Brian: In my cast, I can speak for, Pat Racette is just an incredible force of nature on stage, she really commands the stage when she’s up there. You wouldn’t find a lot of drama in my cast. It’s very powerful, Mark Delavan in consummate professional. Everyone is working together to create something here.
Other cast just started rehearsal today [ed: last week], they are working toward the same goal. Angela Gheorghiu is another powerhouse singer, so you’re going to have two great Tosca no matter what. The difference between me and Massimo Giordano, he’s an Italian tenor, he’s so natural; for me, as an American guy, it’s something I have to work at. There are a lot of differences, you’ll have to come and listen.
How do you approach the character of Cavaradossi?
Brian: He’s a complicated guy. I don’t like to play him as too naive, he’s much smarter than people think he is. He is a painter who is also a revolutionary. During his time in Italy, it goes back and forth: which way is the right way to live, the French way [ed: the Italian republic put in place by Napoleon] or the Italian way [ed: the monarchy]? It’s a constant battle. He sits on the side of the revolutionary. He hasn’t been acting much in a revolutionary way because of his relationship with Tosca. In the play, he actually moved to Rome to be with Tosca. It’s a very dangerous place for someone with a revolutionary status. He’s under the wings of the church, painting a painting when all of a sudden comes his fellow revolutionary and he changes his ways and he dies for it.
He’s just a stand up guy who stands up for what he believes in and it costs him his life, and Tosca’s life too. Tosca, this diva, her whole life is on the stage, I’m not sure how much she realizes it’s real, how much she thinks it’s a dramatic life. It’s amazing how Puccini find a way to put music in this play, it’s just so beautiful.
How about the opera itself, what makes it such a popular crowd favorite?

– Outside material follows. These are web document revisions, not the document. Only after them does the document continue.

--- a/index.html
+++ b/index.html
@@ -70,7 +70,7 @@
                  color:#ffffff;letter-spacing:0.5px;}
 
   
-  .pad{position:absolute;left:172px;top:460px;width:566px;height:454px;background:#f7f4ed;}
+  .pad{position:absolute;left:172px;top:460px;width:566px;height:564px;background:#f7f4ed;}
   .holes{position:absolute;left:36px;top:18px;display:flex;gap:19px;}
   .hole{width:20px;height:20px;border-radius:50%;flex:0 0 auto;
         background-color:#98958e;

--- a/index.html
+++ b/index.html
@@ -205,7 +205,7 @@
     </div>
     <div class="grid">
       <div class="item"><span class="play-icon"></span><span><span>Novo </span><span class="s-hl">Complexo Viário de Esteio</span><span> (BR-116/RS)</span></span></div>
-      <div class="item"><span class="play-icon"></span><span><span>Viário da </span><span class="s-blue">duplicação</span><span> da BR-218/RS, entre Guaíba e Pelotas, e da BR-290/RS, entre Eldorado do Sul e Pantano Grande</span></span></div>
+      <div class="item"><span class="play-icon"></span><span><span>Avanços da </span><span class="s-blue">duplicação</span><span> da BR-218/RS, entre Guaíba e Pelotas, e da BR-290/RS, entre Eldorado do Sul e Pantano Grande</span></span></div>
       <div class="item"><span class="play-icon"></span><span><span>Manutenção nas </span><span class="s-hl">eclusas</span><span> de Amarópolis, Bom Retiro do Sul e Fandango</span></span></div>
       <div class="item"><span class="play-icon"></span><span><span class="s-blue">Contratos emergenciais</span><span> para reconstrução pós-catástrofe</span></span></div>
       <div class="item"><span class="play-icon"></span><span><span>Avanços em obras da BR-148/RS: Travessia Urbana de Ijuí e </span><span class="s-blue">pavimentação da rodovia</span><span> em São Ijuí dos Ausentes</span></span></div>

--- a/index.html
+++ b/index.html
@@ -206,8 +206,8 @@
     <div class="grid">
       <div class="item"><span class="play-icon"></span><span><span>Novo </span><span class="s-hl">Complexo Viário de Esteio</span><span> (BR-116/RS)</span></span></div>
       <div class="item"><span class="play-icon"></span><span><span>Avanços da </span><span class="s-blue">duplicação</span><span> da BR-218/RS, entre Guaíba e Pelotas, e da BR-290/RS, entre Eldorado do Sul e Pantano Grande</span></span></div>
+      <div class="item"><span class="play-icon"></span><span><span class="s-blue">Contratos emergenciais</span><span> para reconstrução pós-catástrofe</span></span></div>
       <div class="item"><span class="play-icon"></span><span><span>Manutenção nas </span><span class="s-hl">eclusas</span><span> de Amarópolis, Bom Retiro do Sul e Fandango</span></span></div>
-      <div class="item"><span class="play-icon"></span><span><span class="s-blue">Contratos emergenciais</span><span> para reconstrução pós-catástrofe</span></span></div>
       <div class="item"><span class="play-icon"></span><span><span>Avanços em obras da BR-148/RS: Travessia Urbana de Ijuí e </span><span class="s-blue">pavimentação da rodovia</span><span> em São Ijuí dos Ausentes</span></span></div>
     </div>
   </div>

Brian: Bohème and Carmen are competing for #1, and there’s Don Giovanni, Magic Flute. But Tosca is very popular. It’s because of the drama with the music. How many operas can you name where all three of the leading characters die. Romeo and Juliet, you have the two leads die. Tosca, Cavaradossi, Scarpia, they all die. It has high stakes, sexy, intrigue, Scarpia takes advantage of Tosca, and she kills him, Cavadarossi get shot by all these people even though there is a possibility that they are faking it, and then Tosca jumps off the edge of the building. It gets heightened more and more. The music starts off with this huge Scarpia huge theme, which is the main theme with Tosca. Then comes this rising music, this guy [Angelotti, a revolutionary on the lam] has been running for a while, he’s tired, he’s escaped from prison, you’re in the action right away. Which makes it very intriguing for the audience.
We read you routine for jet lag and we very impressed. We found it quite obsessive…

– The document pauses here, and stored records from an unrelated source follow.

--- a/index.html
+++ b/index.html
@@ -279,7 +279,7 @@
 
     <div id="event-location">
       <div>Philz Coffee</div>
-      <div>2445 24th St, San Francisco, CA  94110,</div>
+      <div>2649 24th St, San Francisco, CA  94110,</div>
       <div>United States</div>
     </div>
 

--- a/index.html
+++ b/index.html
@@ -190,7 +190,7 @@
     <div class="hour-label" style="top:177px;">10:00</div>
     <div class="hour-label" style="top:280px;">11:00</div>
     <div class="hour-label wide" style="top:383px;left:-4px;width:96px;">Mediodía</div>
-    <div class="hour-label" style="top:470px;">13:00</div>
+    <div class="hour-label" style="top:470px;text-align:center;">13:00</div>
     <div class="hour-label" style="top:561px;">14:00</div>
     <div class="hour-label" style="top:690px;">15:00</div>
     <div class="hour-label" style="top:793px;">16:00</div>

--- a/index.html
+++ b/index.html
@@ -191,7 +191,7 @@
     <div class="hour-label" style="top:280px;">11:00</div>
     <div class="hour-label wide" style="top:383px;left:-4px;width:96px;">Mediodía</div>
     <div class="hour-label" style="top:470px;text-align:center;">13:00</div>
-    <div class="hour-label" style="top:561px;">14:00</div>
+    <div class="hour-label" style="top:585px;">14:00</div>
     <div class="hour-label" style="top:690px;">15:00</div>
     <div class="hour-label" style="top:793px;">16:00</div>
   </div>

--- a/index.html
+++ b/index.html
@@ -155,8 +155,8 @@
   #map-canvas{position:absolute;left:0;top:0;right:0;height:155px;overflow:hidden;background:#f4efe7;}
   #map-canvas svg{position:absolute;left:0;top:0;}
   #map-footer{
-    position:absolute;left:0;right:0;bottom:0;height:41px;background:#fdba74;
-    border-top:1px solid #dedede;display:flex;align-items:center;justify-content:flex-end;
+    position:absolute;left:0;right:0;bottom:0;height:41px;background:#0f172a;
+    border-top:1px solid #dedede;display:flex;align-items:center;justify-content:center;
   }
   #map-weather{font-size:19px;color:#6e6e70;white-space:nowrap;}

Brian: Meticulous. Our body is our instrument. If something happens to our body, we’re up a creek without a paddle. It’s not a violin. If you break a string with a violin, you can replace it. Traveling with the jet lag, in a plane with full of all kind of germs, you have to be really conscious of your environment in a regular basis. It’s part of our job.
It must be quite stressful
Brian: We constantly monitor our environment. It does not become a scary thing for me. I feel very comfortable wearing a mask on the plane and just making sure that I’m protecting my voice, my instrument. It’s my job. I don’t feel anxious, I just feel I’m doing my job.

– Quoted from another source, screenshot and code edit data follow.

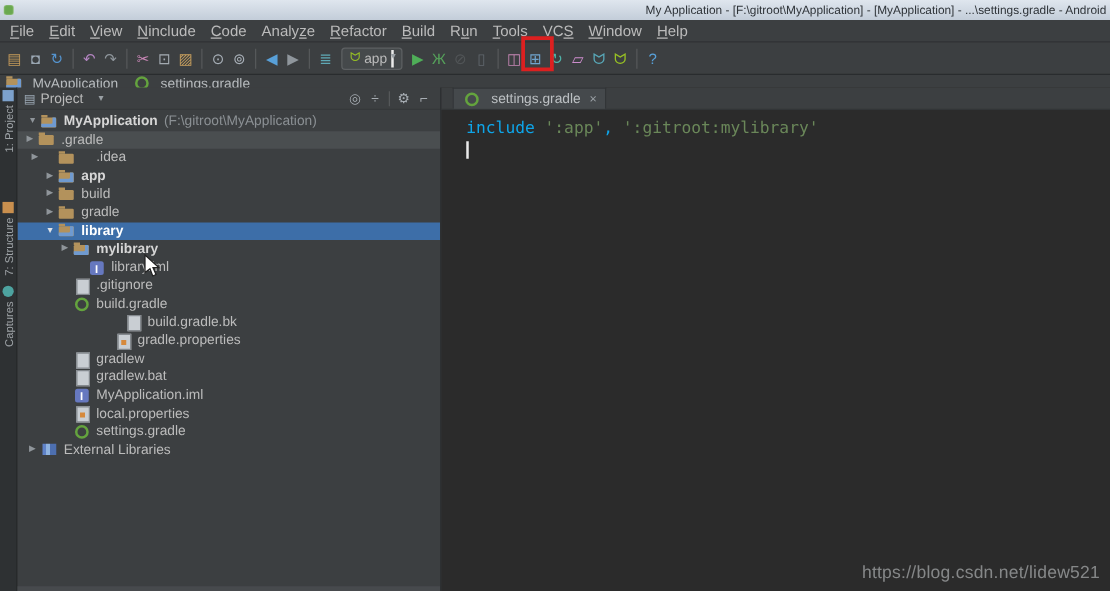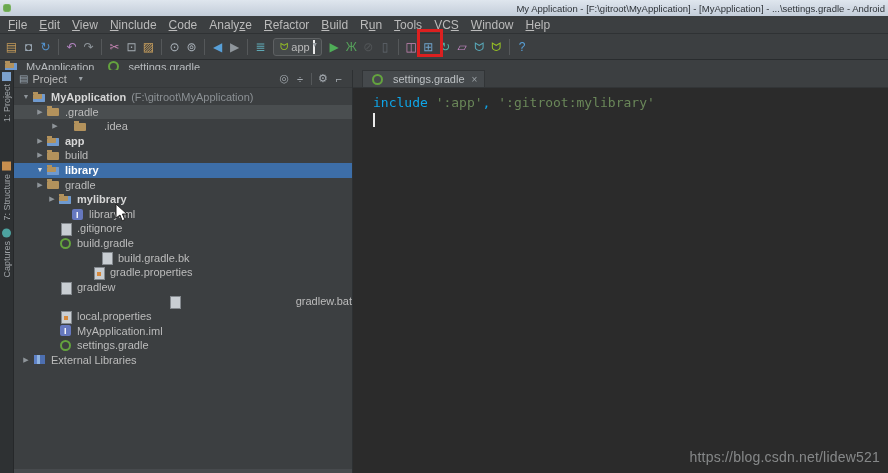--- a/index.html
+++ b/index.html
@@ -208,7 +208,7 @@
           <span class="tlabel">MyApplication</span>
           <span class="tmeta">(F:\gitroot\MyApplication)</span>
         </div>
-        <div class="trow hov" style="padding-left: 20px;">
+        <div class="trow hov" style="padding-left: 4px;">
           <span class="arrow">▶</span>
           <span class="ico folder"></span>
           <span class="tlabel">.gradle</span>

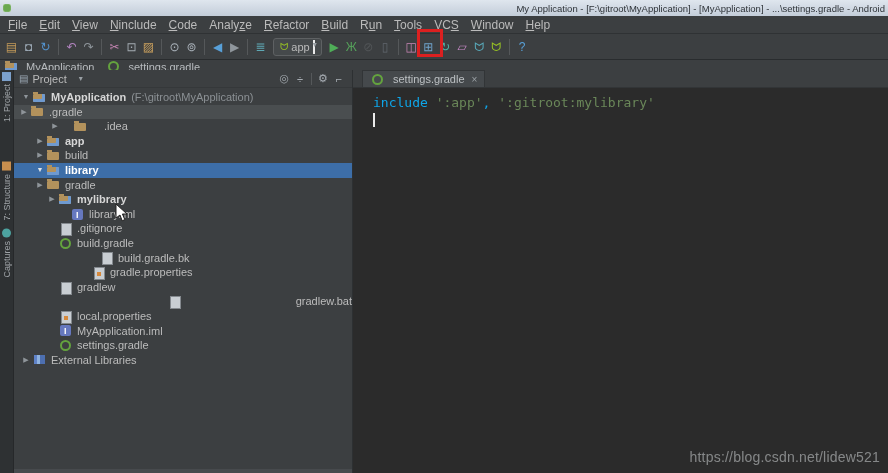--- a/index.html
+++ b/index.html
@@ -214,7 +214,7 @@
           <span class="tlabel">.gradle</span>
 
         </div>
-        <div class="trow" style="padding-left: 35px; gap: 12px;">
+        <div class="trow" style="padding-left: 8px; gap: 12px;">
           <span class="arrow">▶</span>
           <span class="ico folder"></span>
           <span class="tlabel">.idea</span>

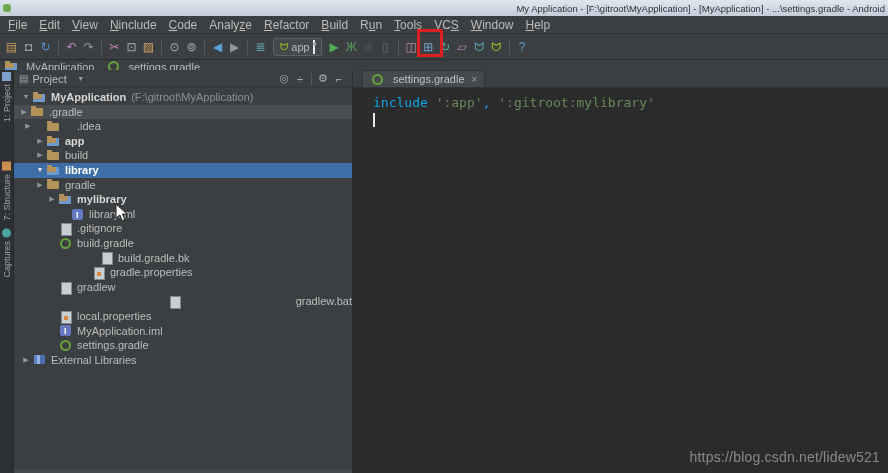--- a/index.html
+++ b/index.html
@@ -232,16 +232,16 @@
           <span class="tlabel">build</span>
 
         </div>
+        <div class="trow" style="padding-left: 20px;">
+          <span class="arrow">▶</span>
+          <span class="ico folder"></span>
+          <span class="tlabel">gradle</span>
+
+        </div>
         <div class="trow b sel" style="padding-left: 20px;">
           <span class="arrow">▼</span>
           <span class="ico folder mod"></span>
           <span class="tlabel">library</span>
-
-        </div>
-        <div class="trow" style="padding-left: 20px;">
-          <span class="arrow">▶</span>
-          <span class="ico folder"></span>
-          <span class="tlabel">gradle</span>
 
         </div>
         <div class="trow b" style="padding-left: 32px;">

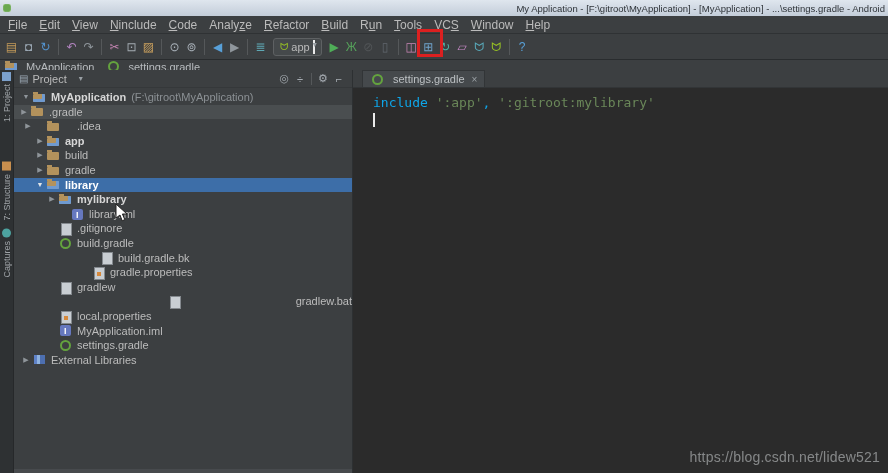--- a/index.html
+++ b/index.html
@@ -286,7 +286,7 @@
           <span class="tlabel">gradlew</span>
 
         </div>
-        <div class="trow" style="padding-left: 32px; justify-content: space-between;">
+        <div class="trow" style="padding-left: 32px;">
           <span class="arrow"></span>
           <span class="ico file"></span>
           <span class="tlabel">gradlew.bat</span>

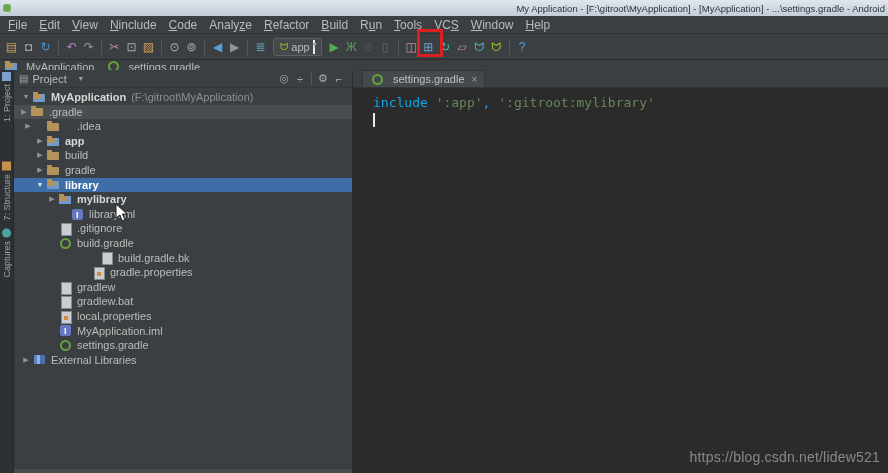--- a/index.html
+++ b/index.html
@@ -294,14 +294,14 @@
         </div>
         <div class="trow" style="padding-left: 32px;">
           <span class="arrow"></span>
+          <span class="ico iml"></span>
+          <span class="tlabel">MyApplication.iml</span>
+
+        </div>
+        <div class="trow" style="padding-left: 32px;">
+          <span class="arrow"></span>
           <span class="ico props"></span>
           <span class="tlabel">local.properties</span>
-
-        </div>
-        <div class="trow" style="padding-left: 32px;">
-          <span class="arrow"></span>
-          <span class="ico iml"></span>
-          <span class="tlabel">MyApplication.iml</span>
 
         </div>
         <div class="trow" style="padding-left: 32px;">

We heard you sing at Sōsh’s Fall Fete, do you do a lot of this stuff, with or outside of the company?
Brian: I’m not required to do a lot of things like that. With every opera company it’s different. The Sōsh event wasn’t organized by the opera for me, I organized that through my own PR people. They said: you have to do this it would be good for opera. I like to do this things which would increase awareness for opera in our society. Especially with the younger people.
I’m a big believer in music education in the country. I do a lot of events for music education. I’m trying to use my time to benefit the overall good of music and opera in general. I volunteer for one or two of these things a month at least.